Seriously though, if anyone – ANYONE – should know what my novel’s about, it should be me.
Apparently not, though, as I discovered when some MONSTER casually said ‘oh, so what’s it about?’
WHAT KIND OF A QUESTION IS THAT??
Ok, I do actually have a title now, which is a great start. Unfortunately, if I tell people the title and that it’s a (hopefully) comic fantasy, they pry. Probs because it’s a single that gives absolutely no clue to the storyline whatsoever.
Maybe I should have gone with the whole ‘a blank of blank (and blank)’ or similar, so people would have a reference.
All the good ones of those have been taken though.
Also, those books tend to feature assassins and cool people and I’m not cool enough to write cool people. I’m also not assassin-y to write about assassins either. Also, I secretly think they’re rather overdone atm, like vampires were in 2008.
But I mean, what if my book’s not finished yet??? Which mine isn’t! I’m on the second draft, which is actually so far removed from the first draft that I’m pretty sure this is just the second draft of the first draft. When I’ve finished this one, then I’ll be on the second draft.
You what reaaally hammered home how unfinished my book is? BEING ASKED ABOUT IT. Especially the magical aspects, which I just kind of slotted in where convenient. I currently don’t really know where it came from, what it does or why only one person seems to be able to use it (but generally chooses not to).
Writing is hard.
How many drafts am I even allowed?

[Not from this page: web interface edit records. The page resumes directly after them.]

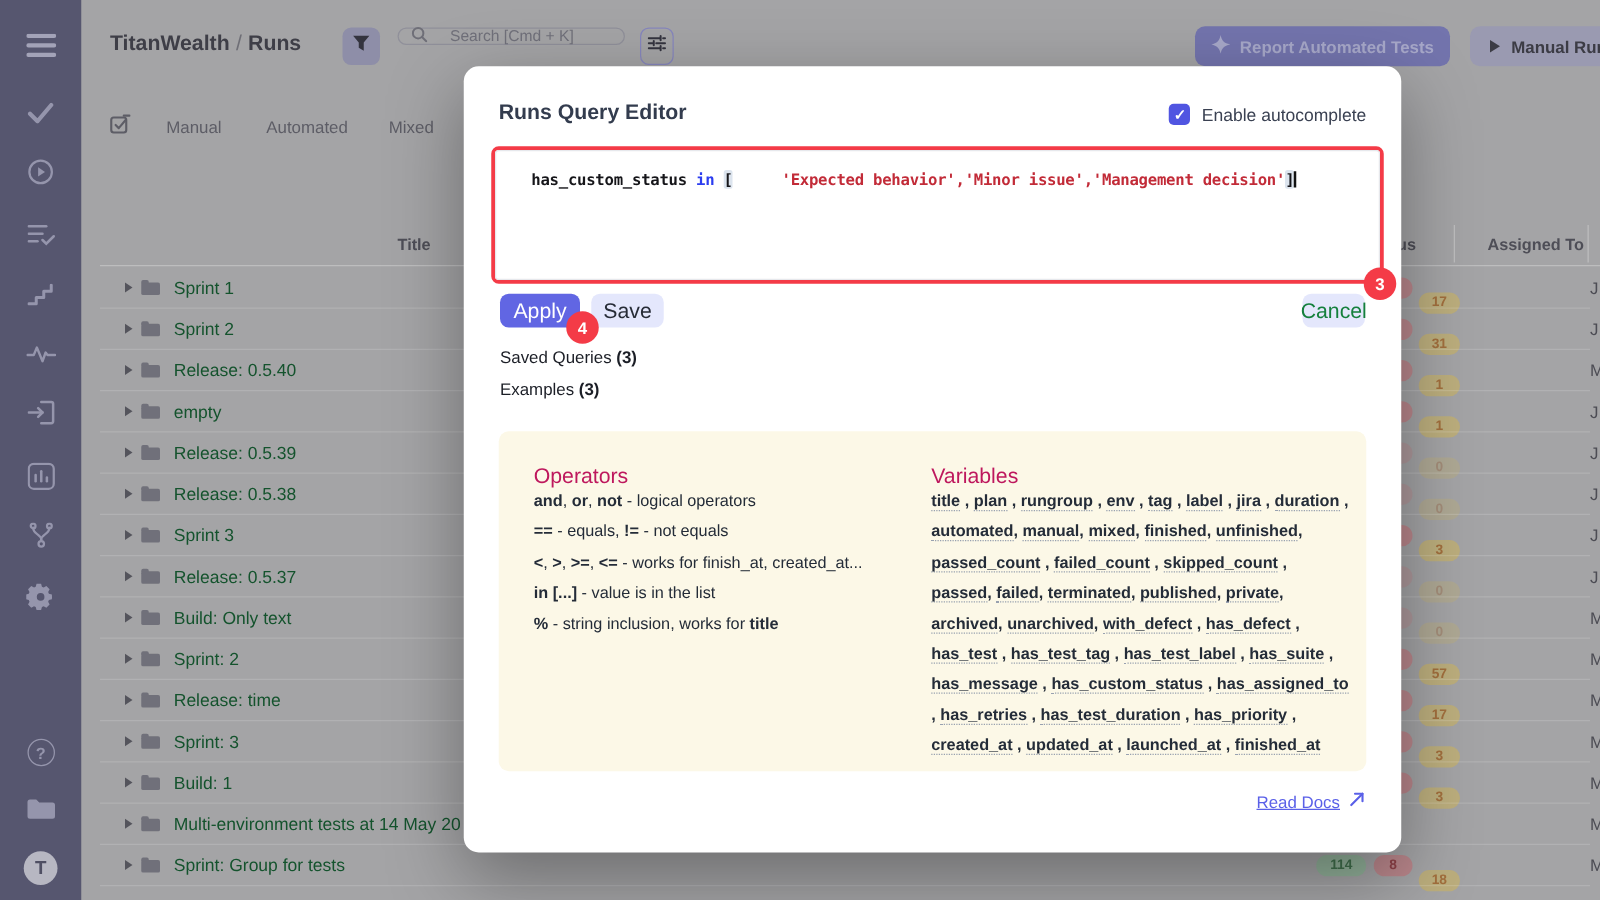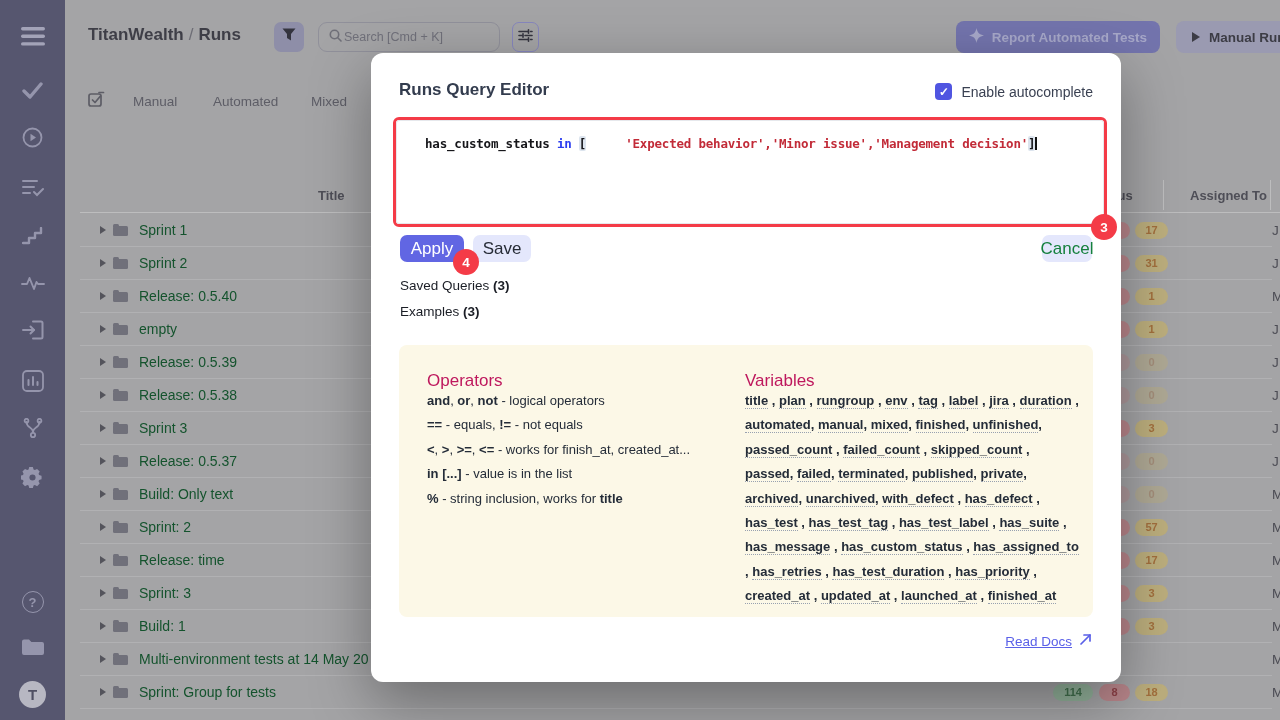--- a/index.html
+++ b/index.html
@@ -19,8 +19,8 @@
   .crumb-sep{color:#6e6e76;font-weight:normal;padding:0 5px;}
   .filter-btn{position:absolute;left:274px;top:22px;width:30px;height:30px;background:#8e8ea8;border-radius:7px;
               display:flex;align-items:center;justify-content:center;z-index:2;}
-  .search-box{position:absolute;left:318px;top:22px;width:182px;height:30px;border:1.5px solid #90909a;
-              border-radius:9px;box-sizing:border-box;display:flex;align-items:center;gap:2px;
+  .search-box{position:absolute;left:318px;top:22px;width:182px;height:14px;border:1.5px solid #90909a;
+              border-radius:9px;box-sizing:border-box;display:flex;align-items:center;gap:18px;
               padding:0 10px;color:#70707a;font-size:12.5px;z-index:2;}
   .sliders-btn{position:absolute;left:512px;top:22px;width:27px;height:30px;border:1.5px solid #8686bd;
                border-radius:7px;box-sizing:border-box;display:flex;align-items:center;justify-content:center;z-index:2;}

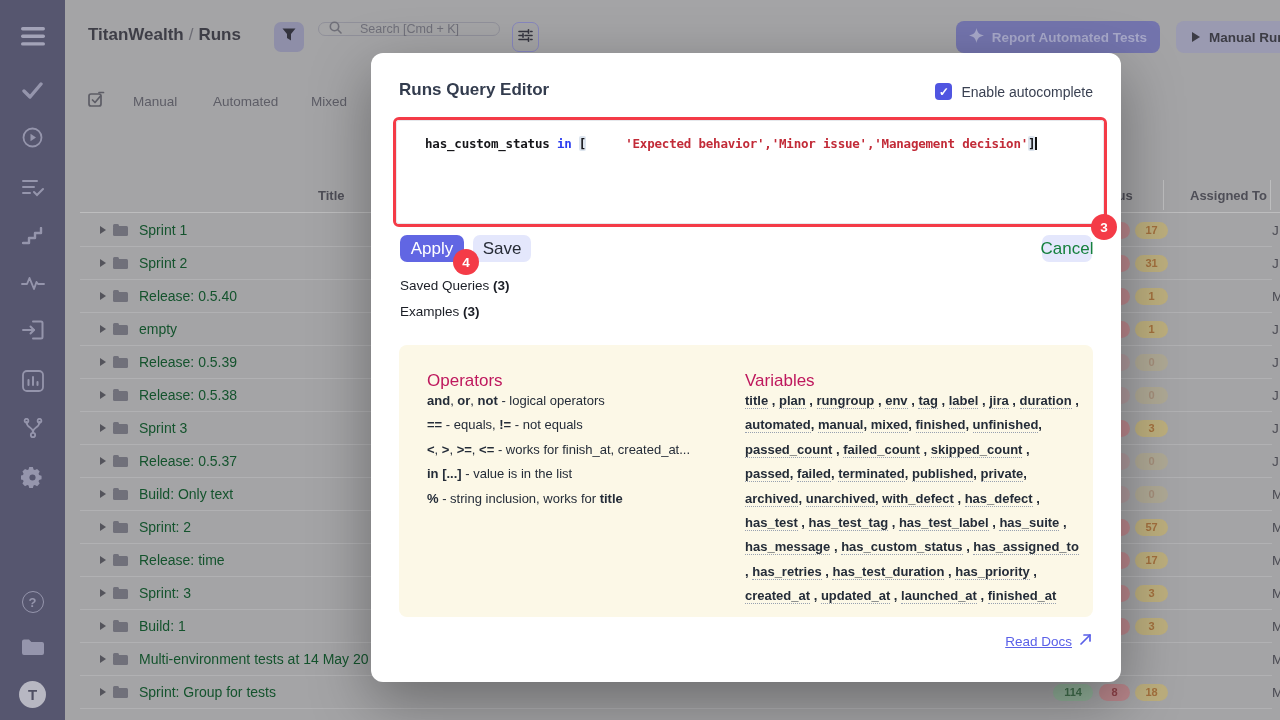--- a/index.html
+++ b/index.html
@@ -51,7 +51,7 @@
   .pill{position:absolute;top:8px;height:17px;border-radius:9px;font-size:11px;font-weight:bold;text-align:center;line-height:17px;}
   .pill.g{left:1053px;width:40px;background:#92b19a;color:#41704d;}
   .pill.r{left:1099px;width:31px;background:#ba878c;color:#8e4148;}
-  .pill.y{left:1135px;width:33px;background:#bcae7d;color:#a26f3d;}
+  .pill.y{left:1135px;width:33px;background:#bcae7d;color:#a26f3d;margin-top:12px;}
   .row.faded .pill{opacity:.42;}
   .assigned{position:absolute;left:1272px;top:0;line-height:33px;font-size:13.5px;color:#4c4c54;}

Stephen King says two, but I’m suspicious – he’s written a lot of books so he probs has his technique down pat.
I, on the other hand, er, don’t.
Anyway, how does one answer that age-old question What The Hell Is Your Book About?
The traditional approach
This is what I would recommend: some variation of saying ‘Oh, nothing’, ‘You know…stuff’ or something similar. Whilst also turning bright red, giggling/retching and trying to fit into your own pocket.
It’s a winner – you’re embarrassed, they’re embarrassed. Both of you are immediately comforted by the knowledge that you’ll never ever have that interaction again.
Hopefully, they’ve learned their lesson and won’t ask some poor innocent bunny what their books about.
You, however, will be asked all the time by everyone for the rest of your miserable life.
The terrible, terrible approach
(which obvs is the one I chose)
I.e. the one where you accidentally word vomit weird aspects of the plot at your poor victim but in a really incohesive yet weirdly detailed way.
You’ll downplay really important characters because you’re worried your friend won’t like your baby. Instead, you’ll put all the spotlight on Tim, pub landlord, who has one line and then disappears off the face of the earth because you accidentally renamed him Bob in the next chapter.
All is not lost
I assume anyway, because of Things I Seen on the Telly.
Whenever I’ve seen authors interviewed about their books on TV they’re very succinct and witty re. plot etc. They don’t go all blotchy and try to hide behind their increasingly sweaty hair. They look, y’know, v profesh.
I have a few thoughts as to why this may be:
1 – By the time you’re at a place where you’re on the telly discussing your book, you’ll have read/rewritten/edited it so many times. You could probs regurgitate the whole thing on demand. Key themes, ideas, and characters are at the forefront of your brain.
2 – You get a casual month or so to prep for your interview so you can spend all of your spare time crying and trying to condense your precious creature into a paragraph or so.
3 – (Fingers crossed for this one, kids) Some poor, overworked intern is given 24 hours to read your book and give a synopsis that they will give to the actual author of the book (that’s us) to read out live on air EVEN THOUGH the lazy-ass author WROTE THE FUCKING BOOK IN THE FIRST PLACE.
Now the takeaway from this is strange because what I really want people to know is not to ask writers what their book’s about. But my blog is for the writers, not their rude friends.
Ok, so the takeaway isn’t strange, per se, it’s more that there is no takeaway.
EXCEPT (dramatic music)
If you don’t fancy either embarrassed stammering or verbal diarrhea I can thoroughly recommend super-secret response #3 – simply reply that you don’t know in hushed tones with your eyes as wide as they’ll go. This gives the impression that you’re being haunted/possessed by some supernatural being with a story to tell.